Document ID: chunk:federal_register_of_legislation:C2004C00958:clause:1_2:p2
Version: federal_register_of_legislation:C2004C00958
Segment Type: clause
Provision Reference: sch 1 cl 2 (pt 2/3)
Character Range: 420491–423463

126‑B—Companies in the same wholly‑owned group

Guide to Subdivision 126‑B

126‑40  What this Subdivision is about

      This Subdivision sets out when a company can obtain a roll‑over if it transfers a CGT asset to, or creates a CGT asset in, another company that is a member of the same wholly‑owned group.

Table of sections

Operative provisions

126‑45 Roll‑over for members of wholly‑owned group
126‑50 Requirements for roll‑over
126‑55 When there is a roll‑over
126‑60 Consequences of roll‑over
126‑65 Choosing for no roll‑over in loss situation
126‑70 Loss disregarded if intention not realised
126‑75 Originating company is a CFC
126‑80 Roll‑over asset is an interest in a CFC or FIF
126‑85 Effect of roll‑over on certain liquidations

[This is the end of the Guide.]

Operative provisions

126‑45  Roll‑over for members of wholly‑owned group

 (1) There may be a roll‑over if a *CGT event (the trigger event) happens involving a company (the originating company) and another company (the recipient company) in the circumstances set out in section 126‑50.

 (2) Only these *CGT events are relevant:

 (a) CGT events A1 and B1 (a disposal case); and

 (b) CGT events D1, D2, D3 and F1 (a creation case).

Note: The full list of CGT events is in section 104‑5.

 (3) However, there is no roll‑over for *CGT event B1 if title in the *CGT asset does not pass to the transferee when the agreement ends.
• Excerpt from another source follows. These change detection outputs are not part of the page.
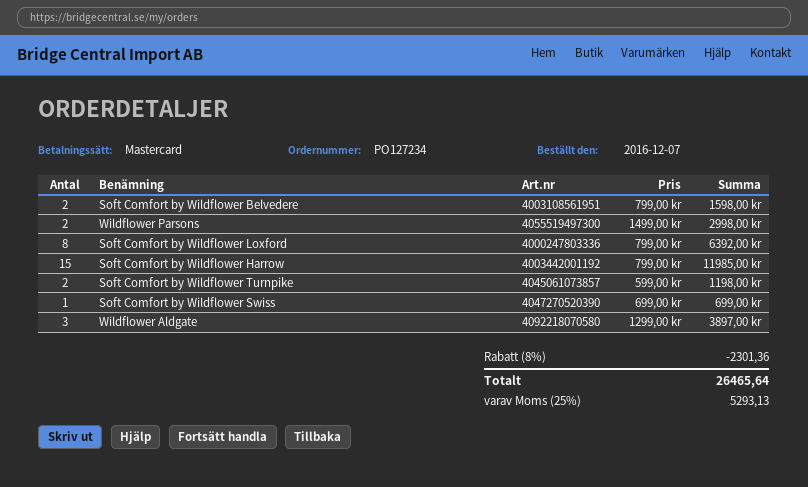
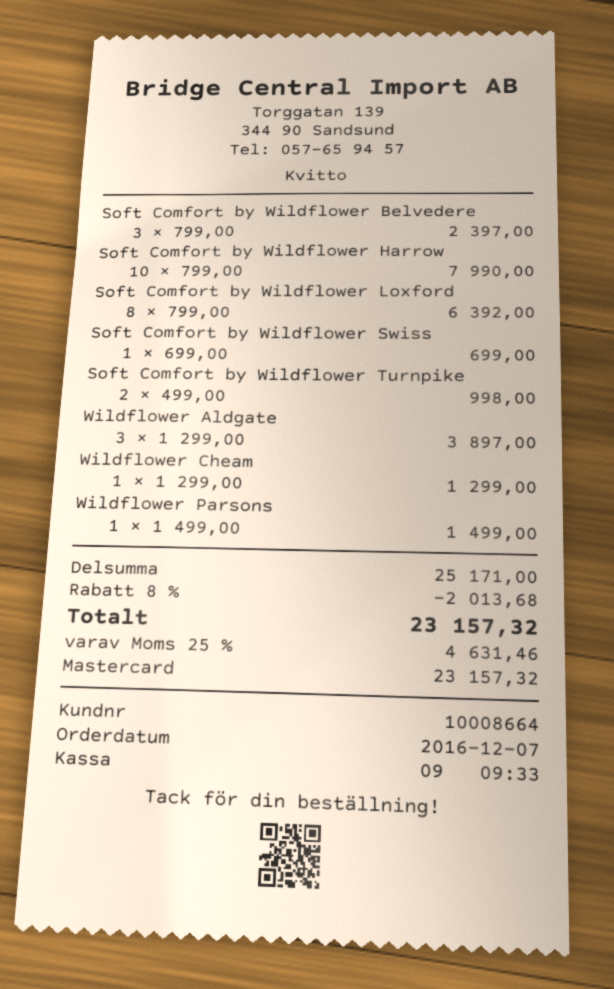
Soft Comfort by Wildflower Belvedere: 2 x 799.00 = 1598.00 -> 3 x 799.00 = 2397.00
Wildflower Parsons: 2 x 1499.00 = 2998.00 -> 1 x 1499.00 = 1499.00
Soft Comfort by Wildflower Harrow: 15 x 799.00 = 11985.00 -> 10 x 799.00 = 7990.00
Soft Comfort by Wildflower Turnpike: 2 x 599.00 = 1198.00 -> 2 x 499.00 = 998.00
Wildflower Cheam: none -> 1 x 1299.00 = 1299.00
discount: 8% = 2301.36 -> 8% = 2013.68
tax: 25% = 5293.13 -> 25% = 4631.46
total: 26465.64 -> 23157.32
Note: CGT event J1 can happen if the recipient company stops being a 100% subsidiary of a company in the relevant group: see section 104‑175.

126‑50  Requirements for roll‑over

 (1) The originating company and recipient company must be members of the same *wholly‑owned group at the time of the trigger event.

Note: This requirement is taken to be satisfied in the case of the transfer of the life insurance business of a life insurance company: see section 121AS of the Income Tax Assessment Act 1936.

 (2) The *CGT asset involved (the roll‑over asset) must not be *trading stock of the recipient company just after the time of the trigger event.

 (3) If:

 (a) the roll‑over asset is a right, option or *convertible note; and

 (b) the recipient company *acquires another *CGT asset by exercising the right or option or by converting the convertible note;

the other asset cannot become *trading stock of the recipient company just after the recipient company acquired it.

 (4) The *ordinary income and *statutory income of the recipient company must not be exempt from income tax because of Division 50 for the income year of the trigger event.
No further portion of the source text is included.